» Instructions to follow
All that is wanted is the exact lines from the one with "align-items: none ->" through the last line of the entries, with both ends kept and every picture left out.

◆ ◆ ◆

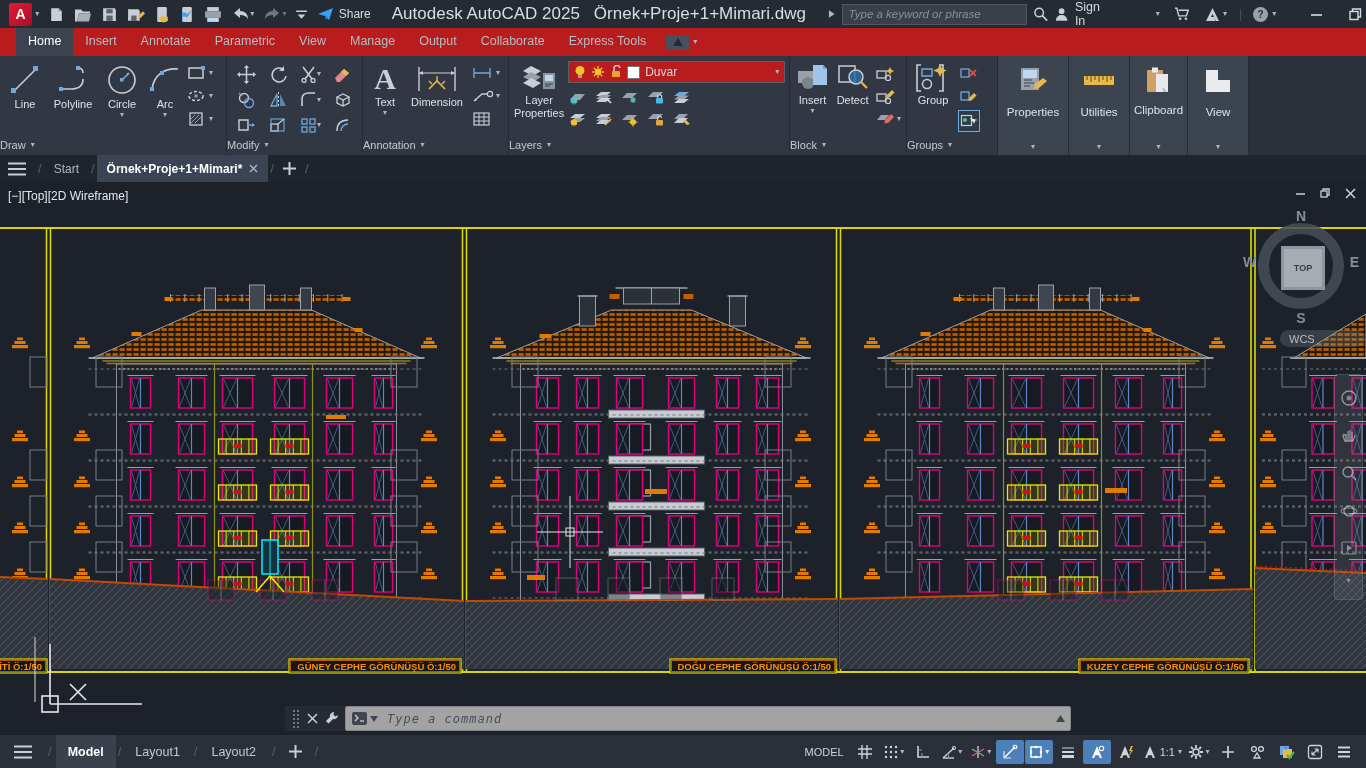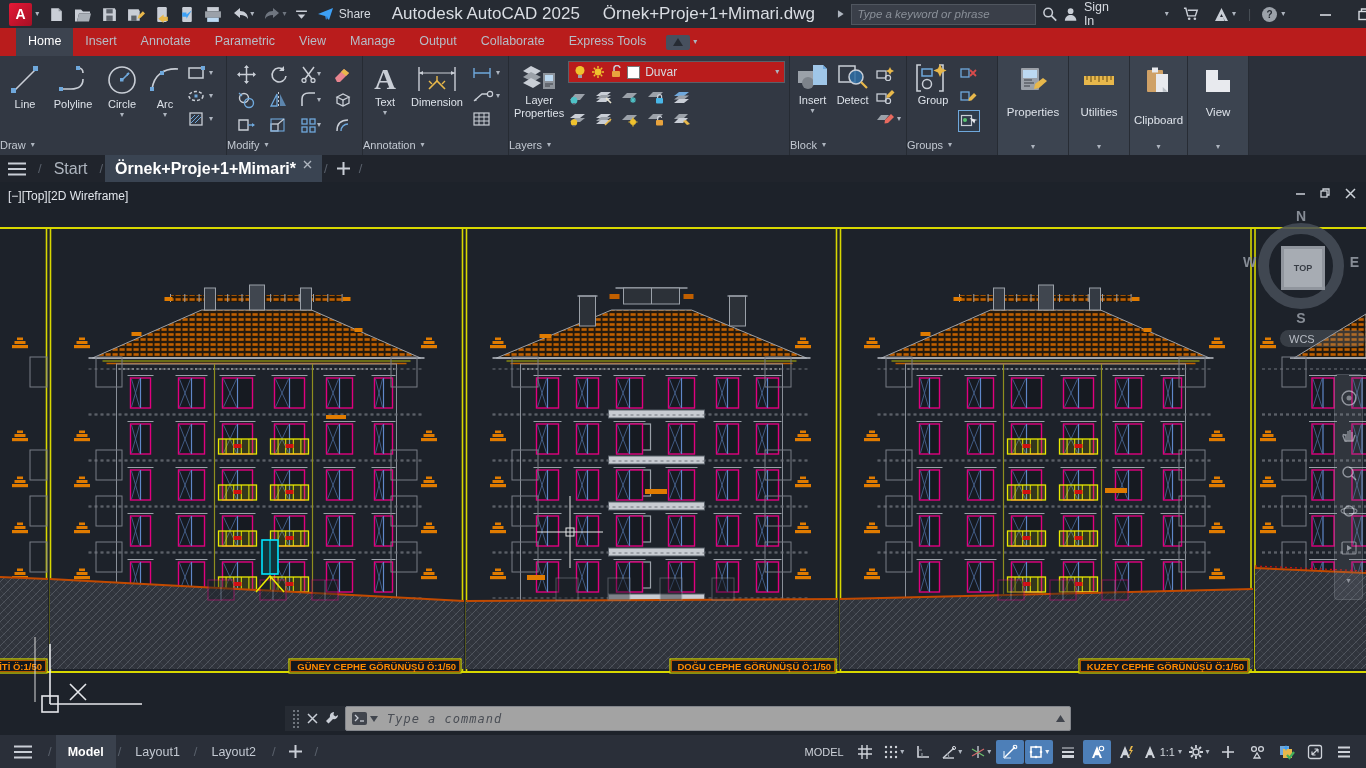"Örnek+Proje+1+Mimari.dwg" span.ttext { margin-left: 19px -> 10px }
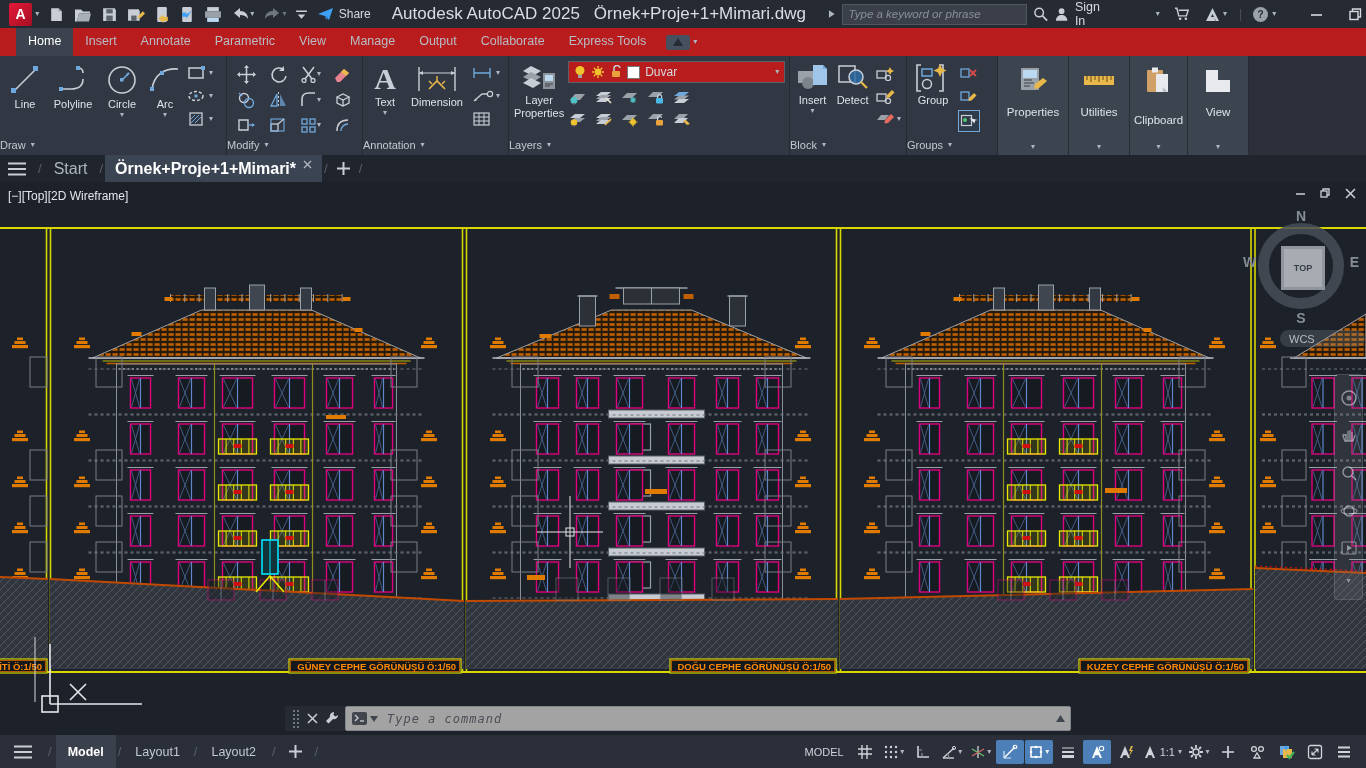"Clipboard" span { margin-top: 18px -> 8px }
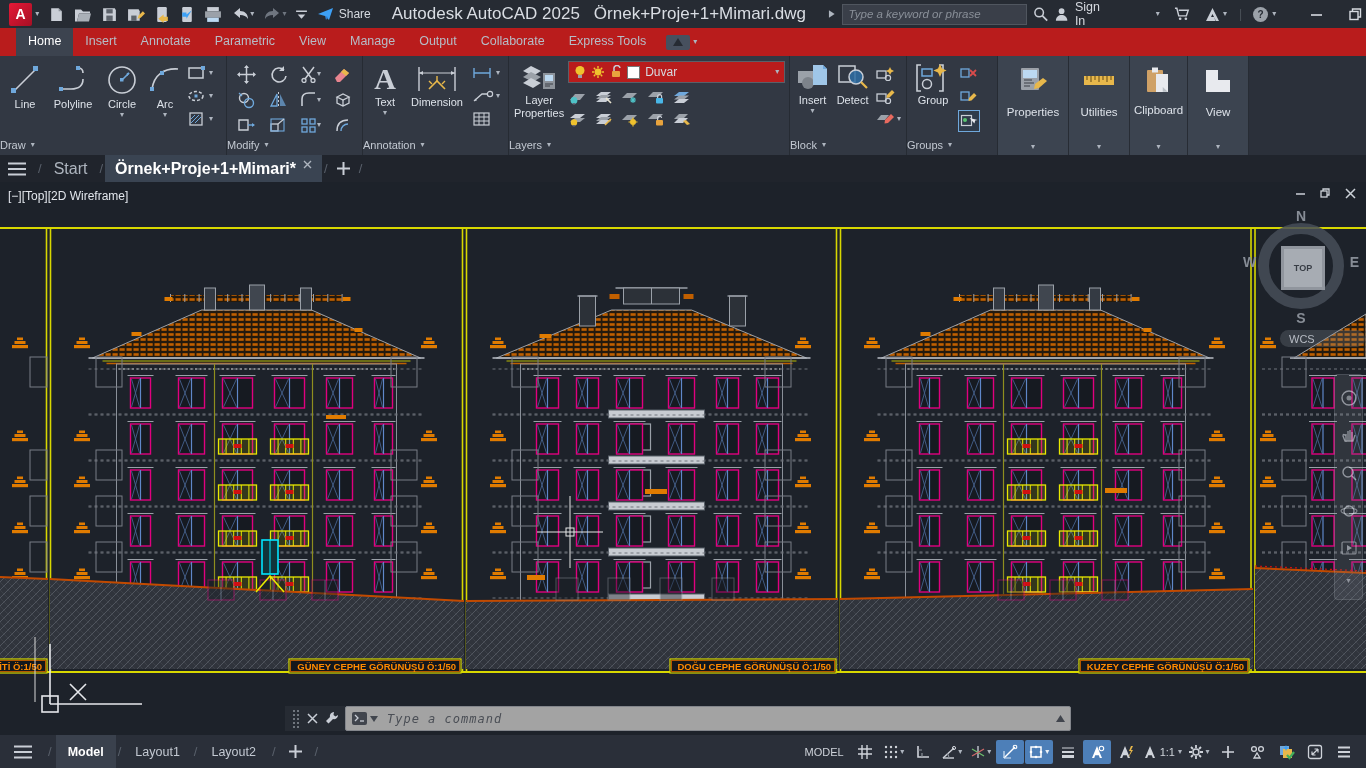"Start" .ftab { align-items: none -> center; font-size: 16px -> 12px }
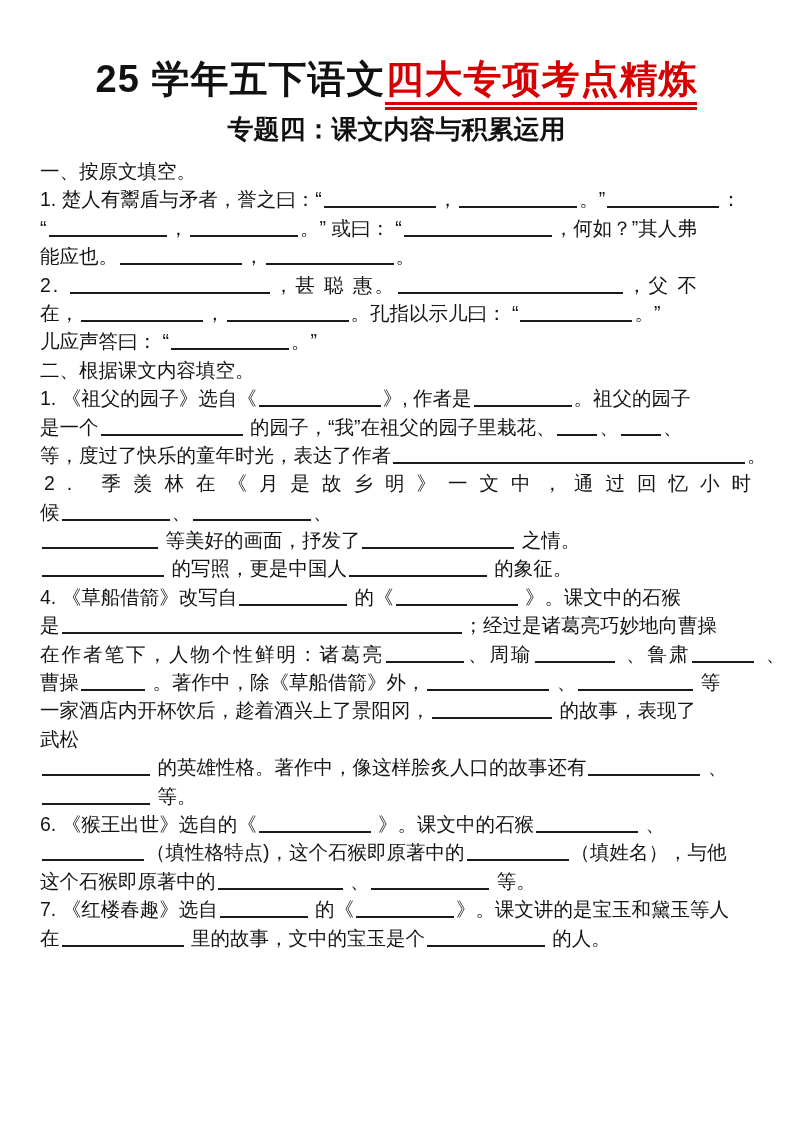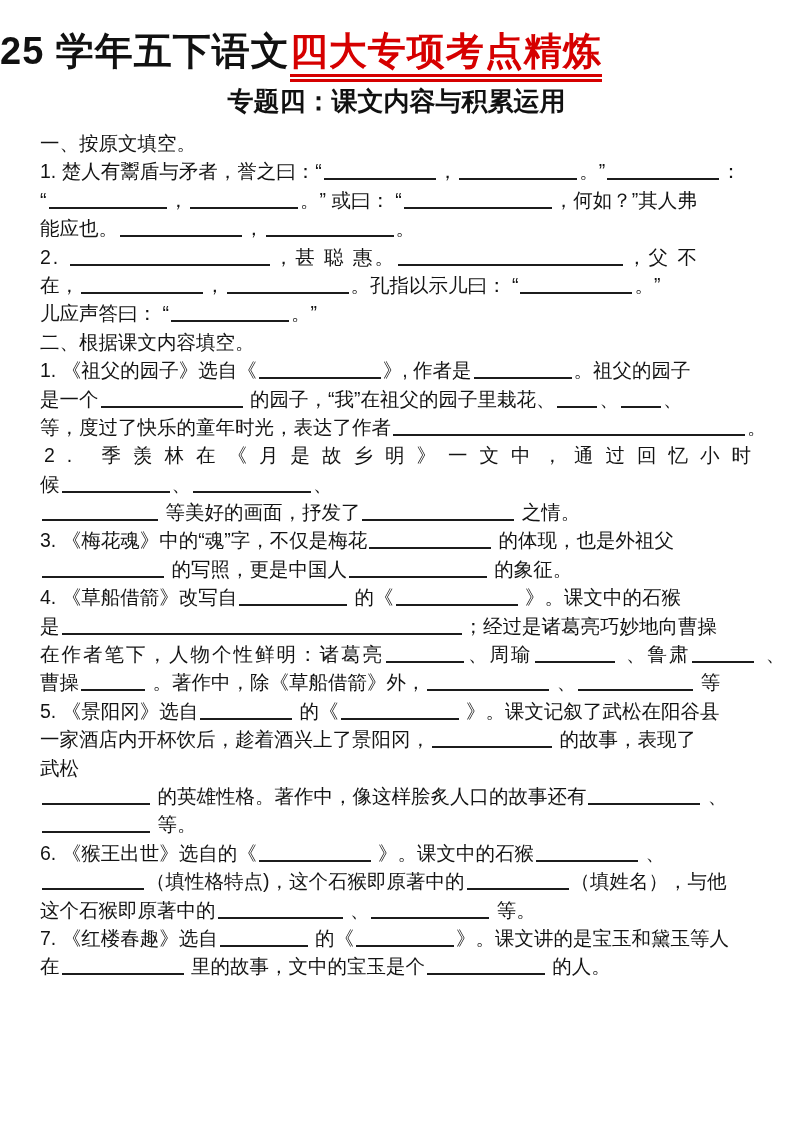"25 学年五下语文四大专项考点精炼" .title { margin-top: 28px -> 56px; text-align: left -> center }
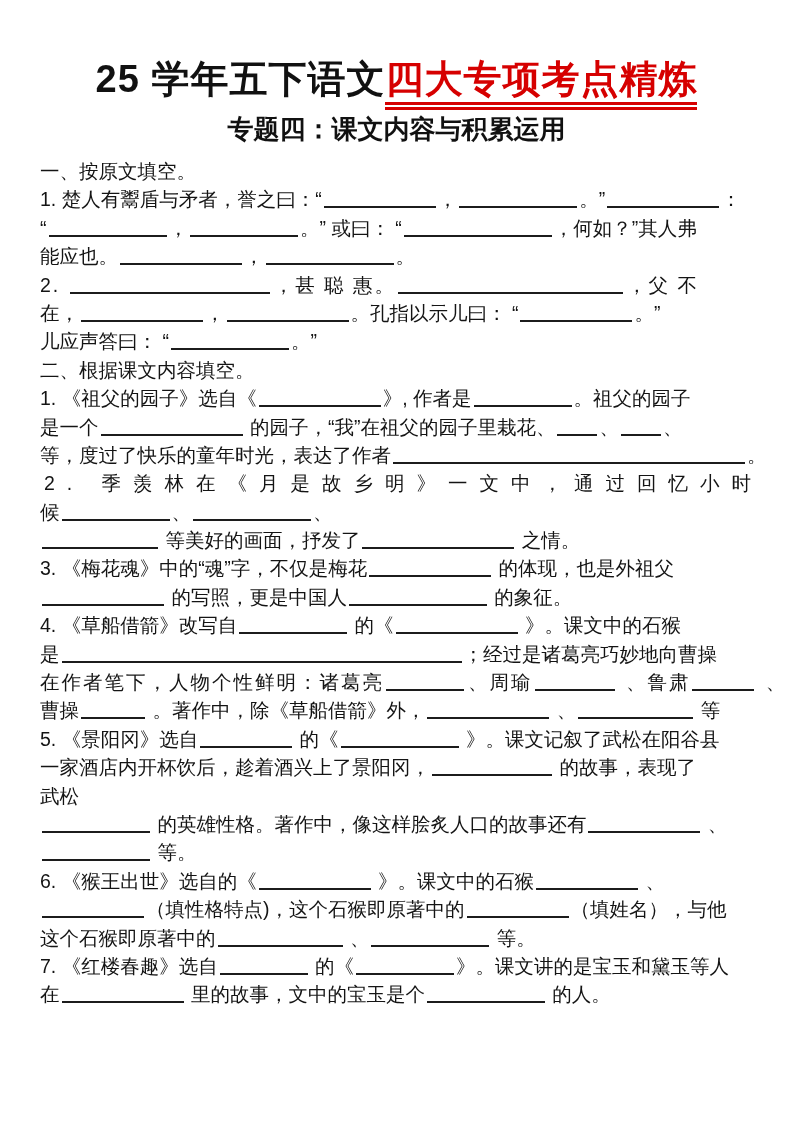"3. 《梅花魂》中的“魂”字，不仅是梅花 的体现，也是外祖父" div.line { html: <div><span>3. 《梅花魂》中的“魂”字，不仅是梅花</span><span></span><span> 的体现，也是外祖父</span></div> -> none }
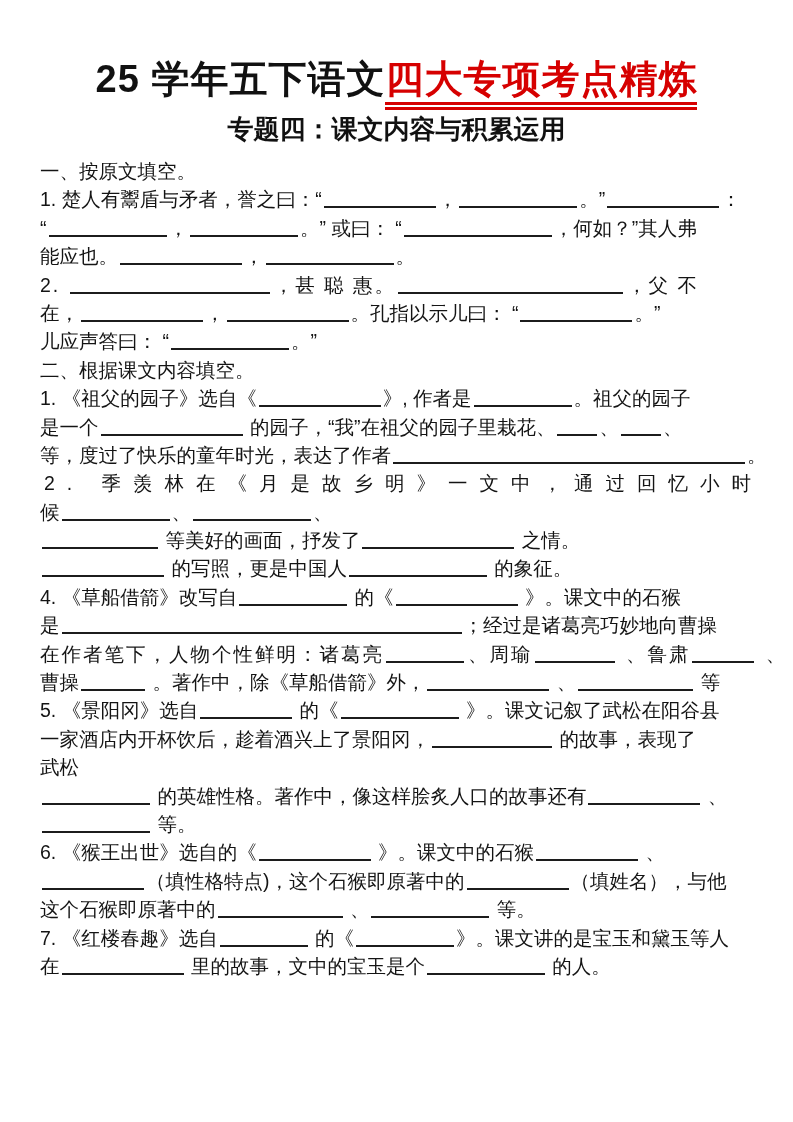"5. 《景阳冈》选自 的《 》。课文记叙了武松在阳谷县" div.line { html: <div><span>5. 《景阳冈》选自</span><span></span><span> 的《</span><span></span><span> 》。课文记叙了武松在阳谷县</span></div> -> none }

◆ ◆ ◆

» Finished task
"Start" .ftab { align-items: none -> center; font-size: 16px -> 12px }
"25 学年五下语文四大专项考点精炼" .title { margin-top: 28px -> 56px; text-align: left -> center }
"3. 《梅花魂》中的“魂”字，不仅是梅花 的体现，也是外祖父" div.line { html: <div><span>3. 《梅花魂》中的“魂”字，不仅是梅花</span><span></span><span> 的体现，也是外祖父</span></div> -> none }
"5. 《景阳冈》选自 的《 》。课文记叙了武松在阳谷县" div.line { html: <div><span>5. 《景阳冈》选自</span><span></span><span> 的《</span><span></span><span> 》。课文记叙了武松在阳谷县</span></div> -> none }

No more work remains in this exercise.